In the records below, pick out all lines containing the word "executar".

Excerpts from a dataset
•••

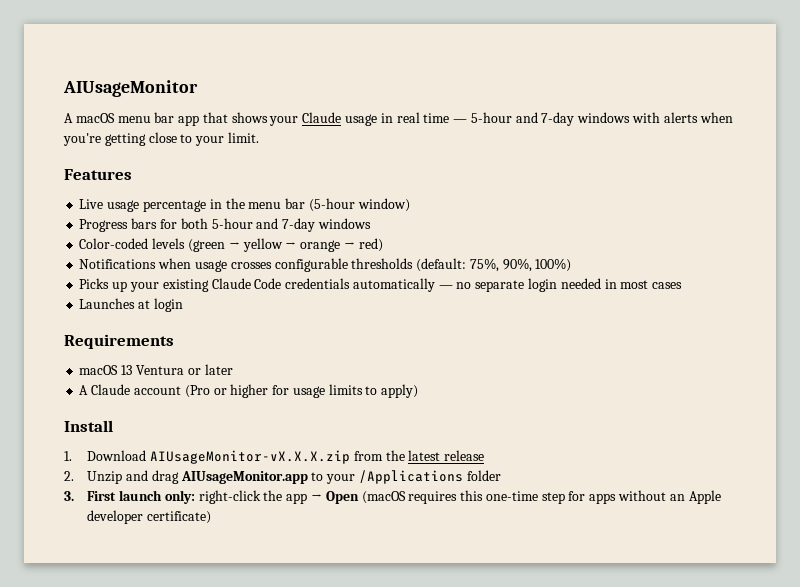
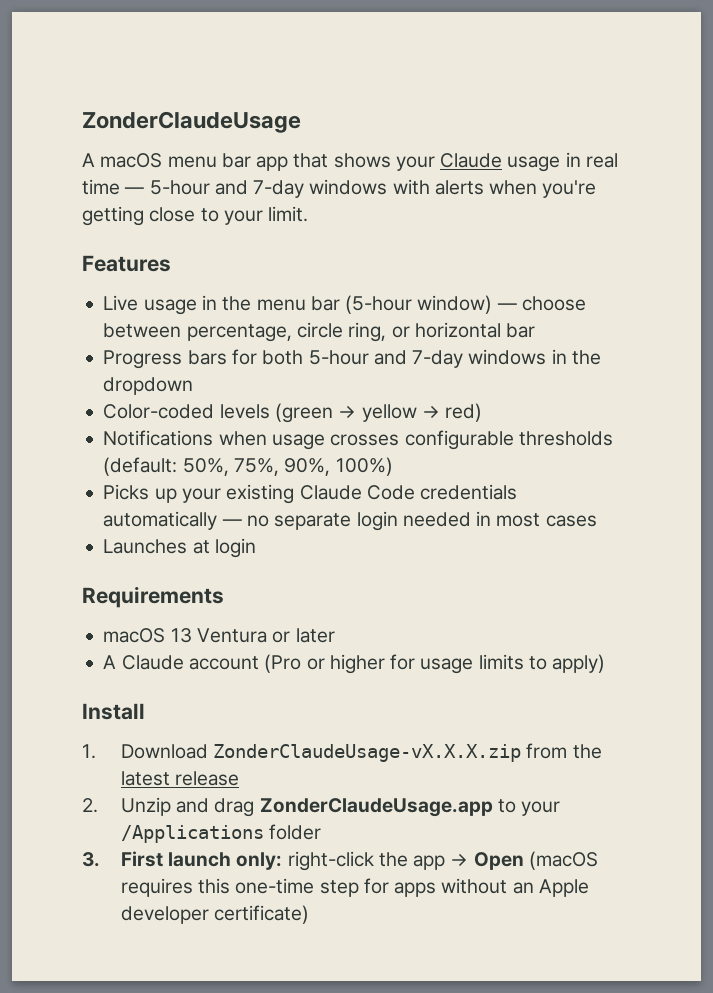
- AIUsageMonitor
+ ZonderClaudeUsage
- Live usage percentage in the menu bar (5-hour window)
+ Live usage in the menu bar (5-hour window) — choose between percentage, circle ring, or horizontal bar
- Progress bars for both 5-hour and 7-day windows
+ Progress bars for both 5-hour and 7-day windows in the dropdown
- Color-coded levels (green → yellow → orange → red)
+ Color-coded levels (green → yellow → red)
- Notifications when usage crosses configurable thresholds (default: 75%, 90%, 100%)
+ Notifications when usage crosses configurable thresholds (default: 50%, 75%, 90%, 100%)
- 1. Download AIUsageMonitor-vX.X.X.zip from the latest release
+ 1. Download ZonderClaudeUsage-vX.X.X.zip from the latest release
- 2. Unzip and drag AIUsageMonitor.app to your /Applications folder
+ 2. Unzip and drag ZonderClaudeUsage.app to your /Applications folder

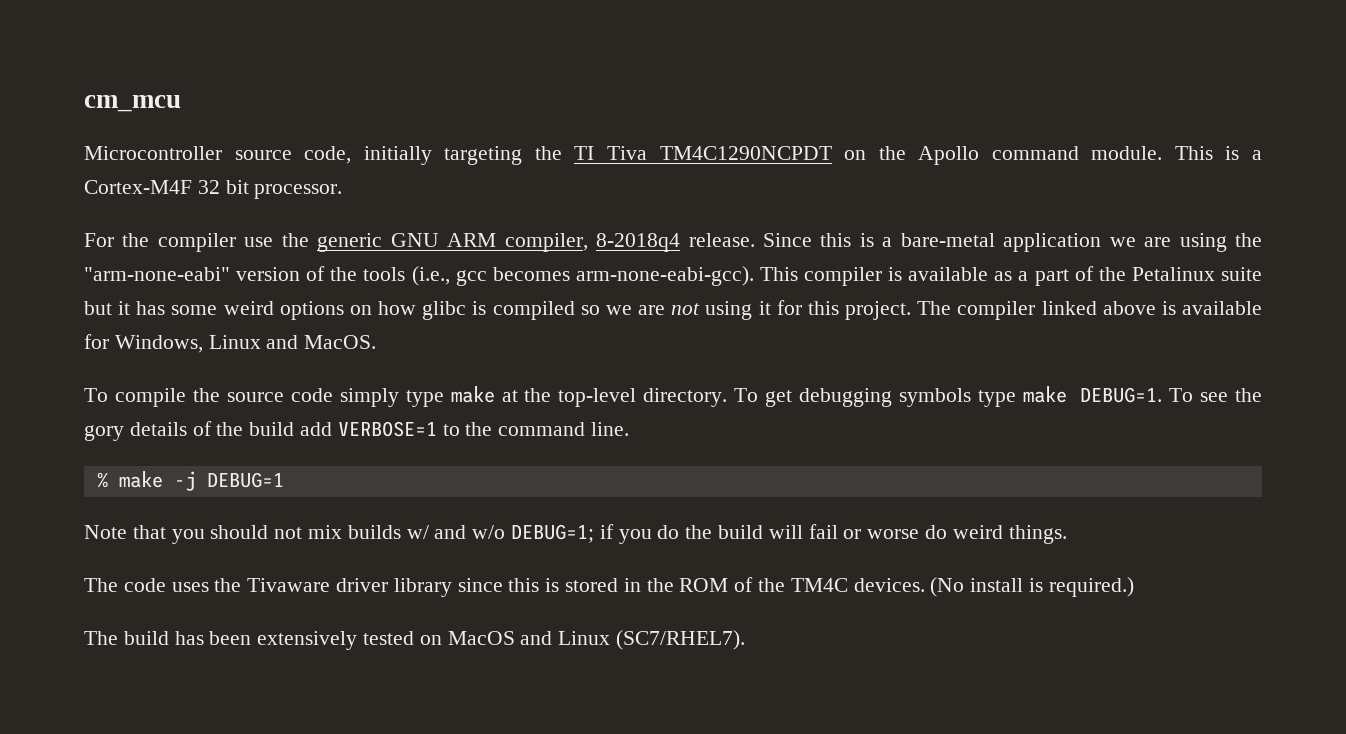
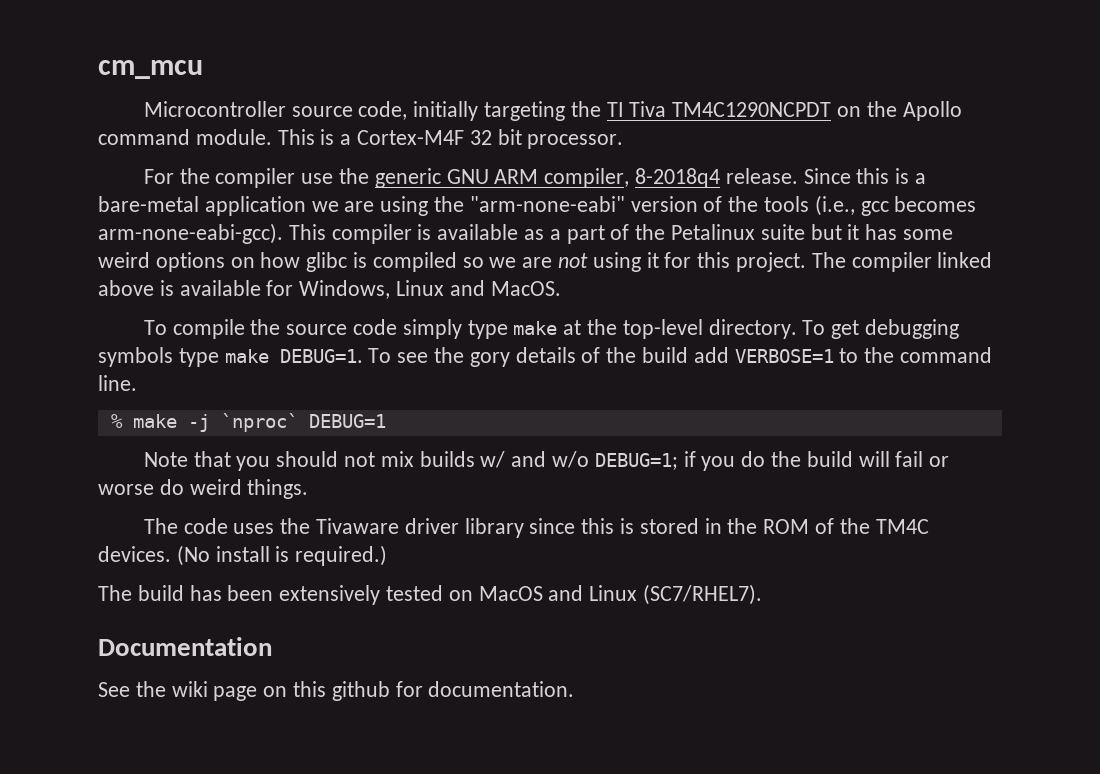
- % make -j DEBUG=1
+ % make -j `nproc` DEBUG=1
+ Documentation
+ See the wiki page on this github for documentation.

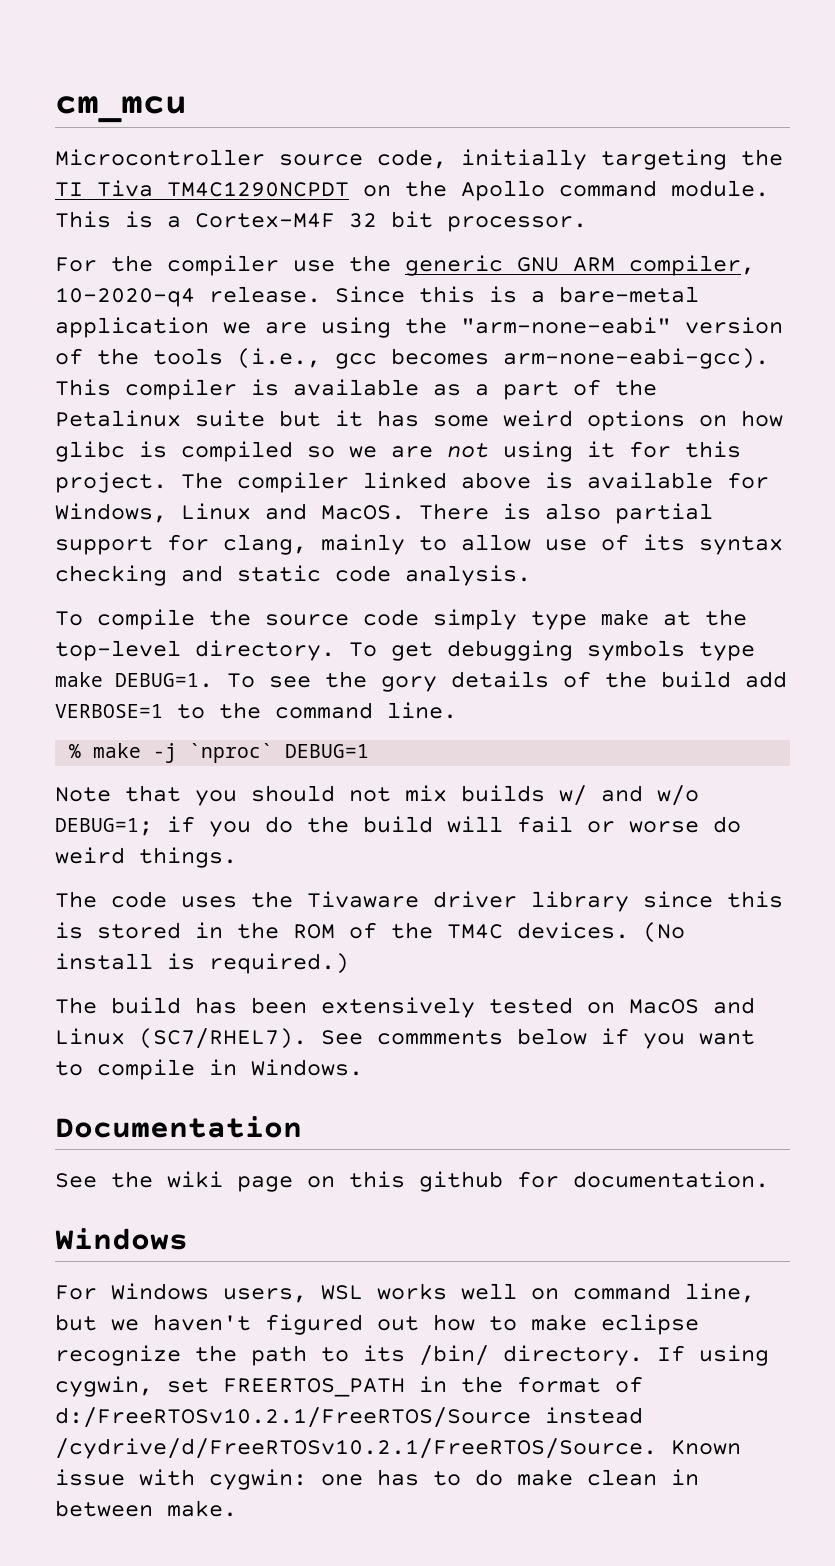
- For the compiler use the generic GNU ARM compiler, 8-2018q4 release.
+ For the compiler use the generic GNU ARM compiler, 10-2020-q4 release.
+ There is also partial support for clang, mainly to allow use of its syntax checking and static code analysis.
+ See commments below if you want to compile in Windows.
  See the wiki page on this github for documentation.
+ Windows
+ For Windows users, WSL works well on command line, but we haven't figured out how to make eclipse recognize the path to its /bin/ directory. If using cygwin, set FREERTOS_PATH in the format of d:/FreeRTOSv10.2.1/FreeRTOS/Source instead /cydrive/d/FreeRTOSv10.2.1/FreeRTOS/Source. Known issue with cygwin: one has to do make clean in between make.

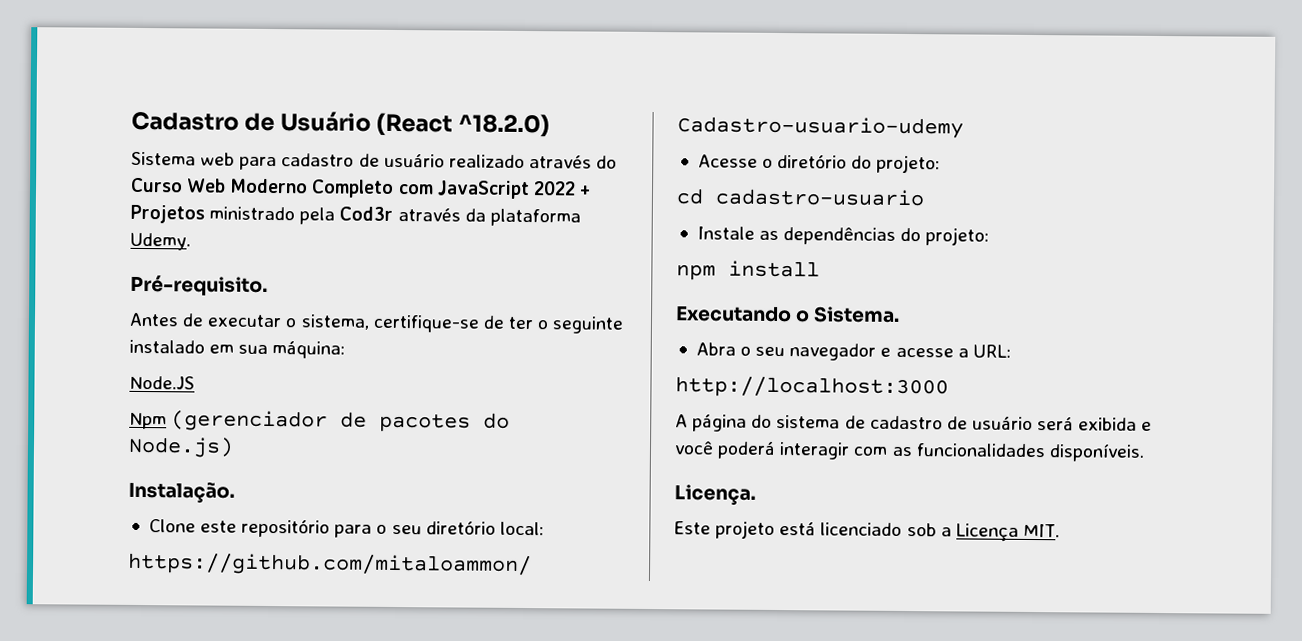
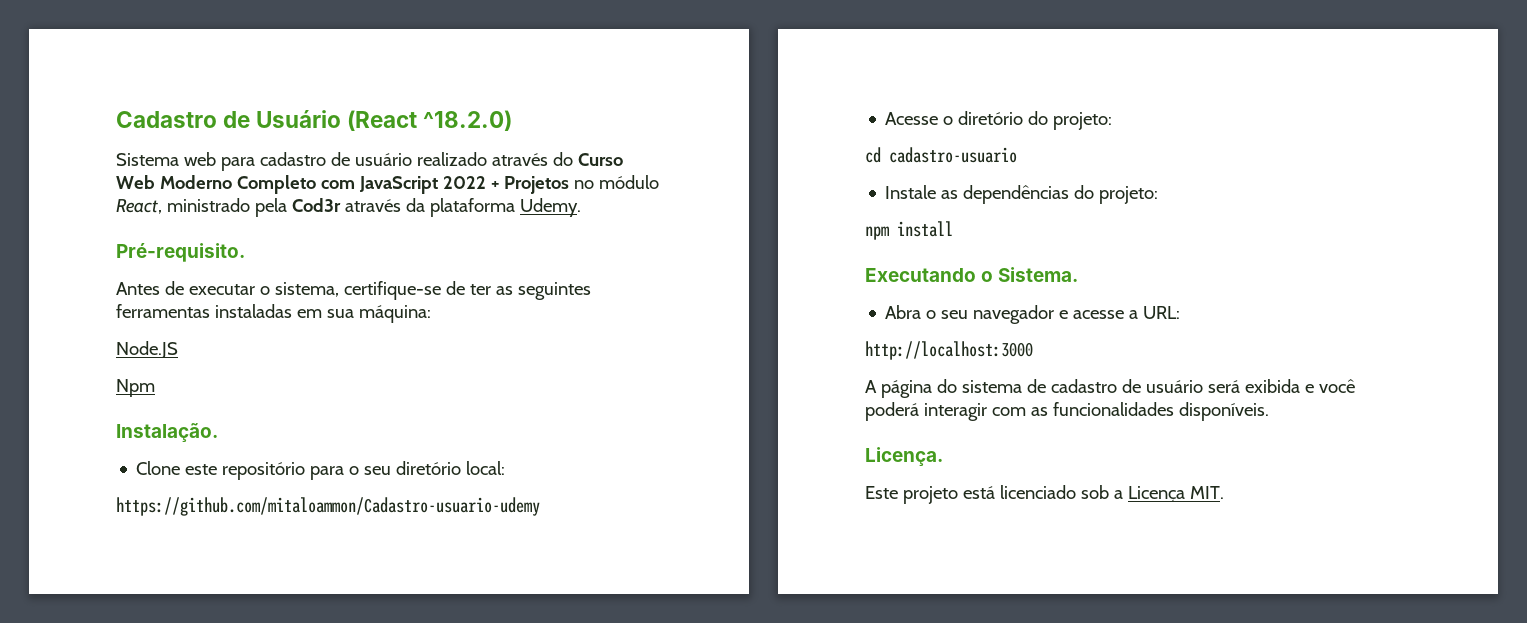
- Sistema web para cadastro de usuário realizado através do Curso Web Moderno Completo com JavaScript 2022 + Projetos ministrado pela Cod3r através da plataforma Udemy.
+ Sistema web para cadastro de usuário realizado através do Curso Web Moderno Completo com JavaScript 2022 + Projetos no módulo React, ministrado pela Cod3r através da plataforma Udemy.
- Antes de executar o sistema, certifique-se de ter o seguinte instalado em sua máquina:
+ Antes de executar o sistema, certifique-se de ter as seguintes ferramentas instaladas em sua máquina:
- Npm (gerenciador de pacotes do Node.js)
+ Npm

•••

**ANSWER SPACE**
- Antes de executar o sistema, certifique-se de ter o seguinte instalado em sua máquina:
+ Antes de executar o sistema, certifique-se de ter as seguintes ferramentas instaladas em sua máquina:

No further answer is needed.